=== About this task ===
Without the images, print all the entries below exactly as given.

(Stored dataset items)

BEGIN

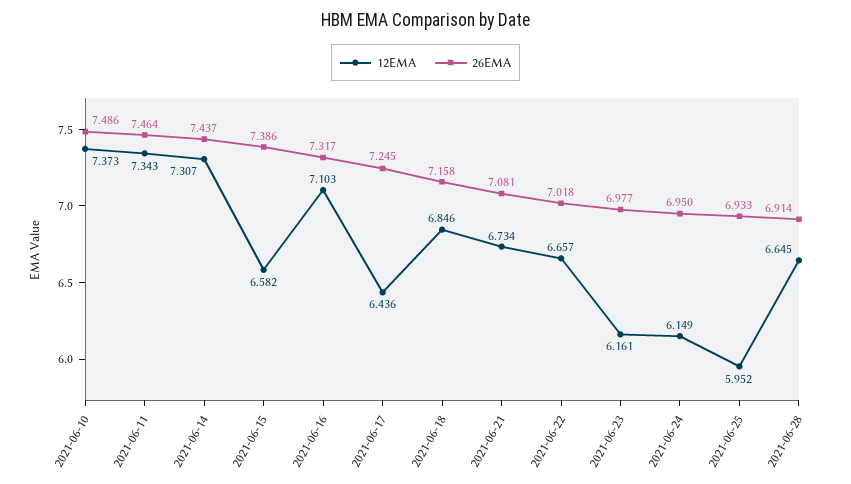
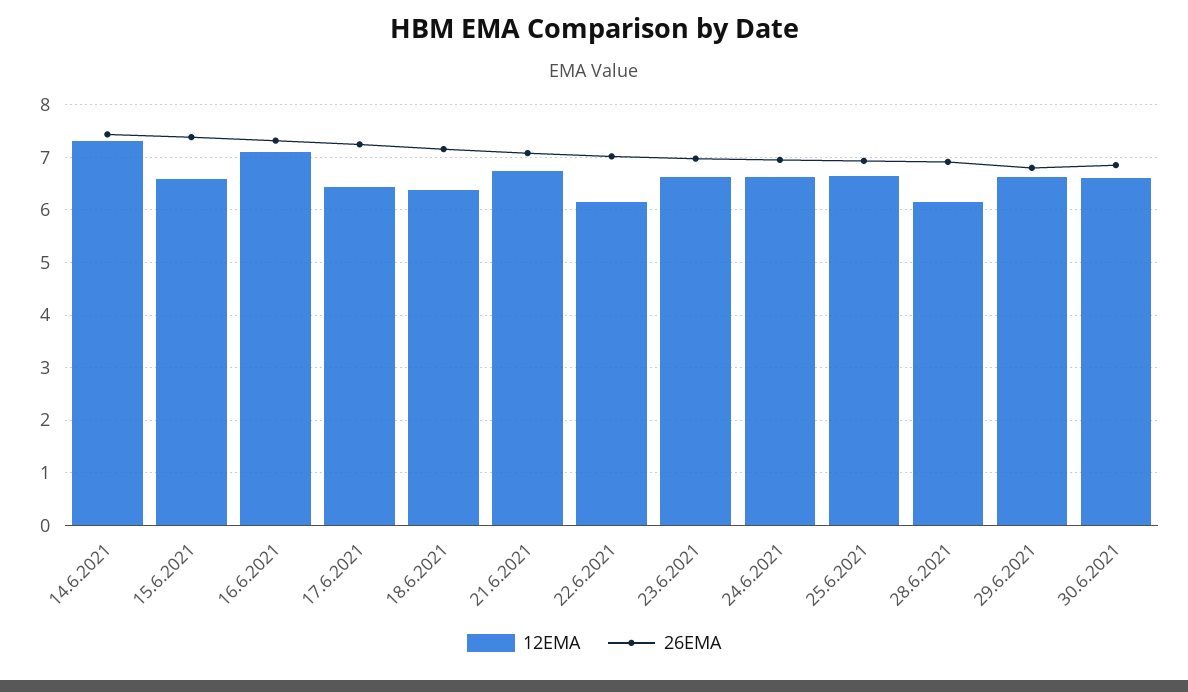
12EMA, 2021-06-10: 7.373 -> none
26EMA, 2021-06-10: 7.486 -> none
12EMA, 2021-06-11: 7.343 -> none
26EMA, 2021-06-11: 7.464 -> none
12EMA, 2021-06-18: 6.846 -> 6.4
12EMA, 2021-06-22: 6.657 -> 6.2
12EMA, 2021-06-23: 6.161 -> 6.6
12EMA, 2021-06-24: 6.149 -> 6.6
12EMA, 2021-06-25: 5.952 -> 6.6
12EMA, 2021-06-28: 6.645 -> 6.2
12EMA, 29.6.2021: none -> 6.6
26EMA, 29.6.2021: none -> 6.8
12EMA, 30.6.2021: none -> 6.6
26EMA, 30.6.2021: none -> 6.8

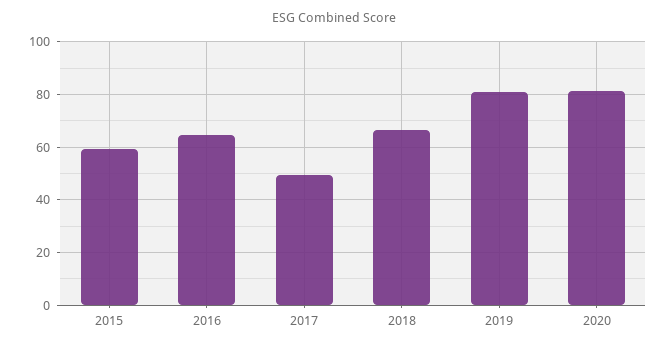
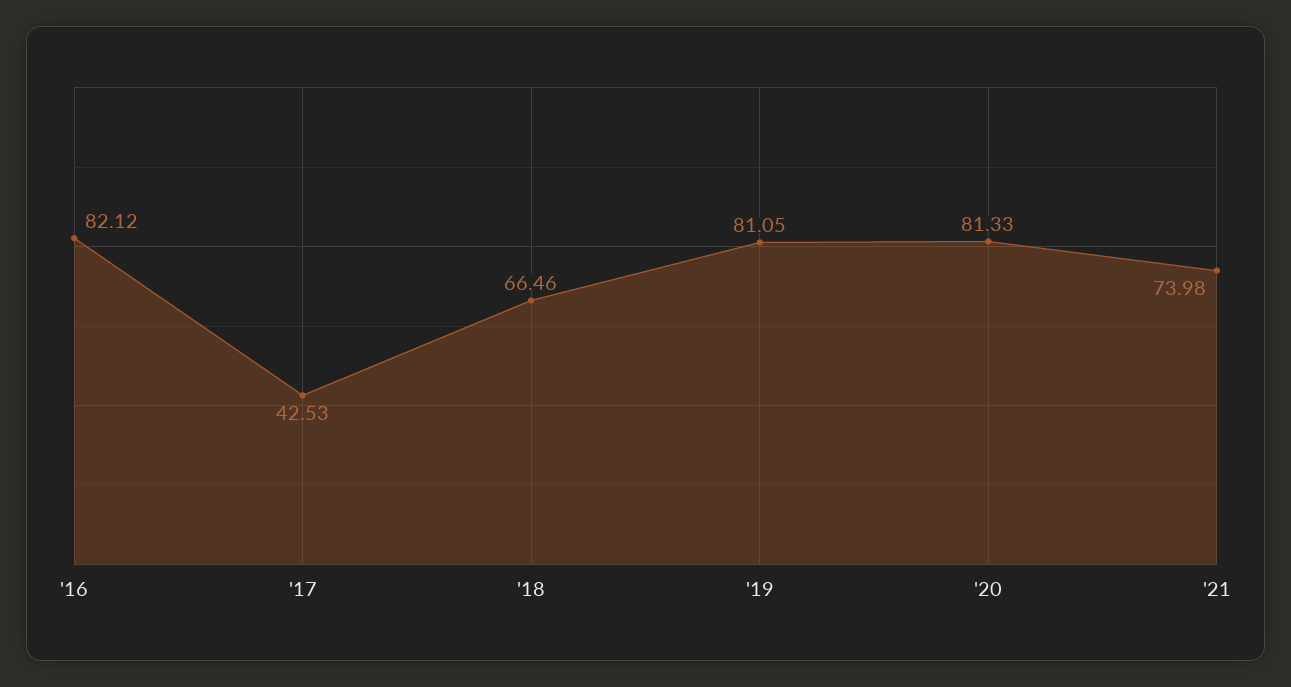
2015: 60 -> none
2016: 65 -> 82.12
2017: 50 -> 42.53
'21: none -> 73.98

END

=== Answer to this exercise ===
12EMA, 2021-06-10: 7.373 -> none
26EMA, 2021-06-10: 7.486 -> none
12EMA, 2021-06-11: 7.343 -> none
26EMA, 2021-06-11: 7.464 -> none
12EMA, 2021-06-18: 6.846 -> 6.4
12EMA, 2021-06-22: 6.657 -> 6.2
12EMA, 2021-06-23: 6.161 -> 6.6
12EMA, 2021-06-24: 6.149 -> 6.6
12EMA, 2021-06-25: 5.952 -> 6.6
12EMA, 2021-06-28: 6.645 -> 6.2
12EMA, 29.6.2021: none -> 6.6
26EMA, 29.6.2021: none -> 6.8
12EMA, 30.6.2021: none -> 6.6
26EMA, 30.6.2021: none -> 6.8

2015: 60 -> none
2016: 65 -> 82.12
2017: 50 -> 42.53
'21: none -> 73.98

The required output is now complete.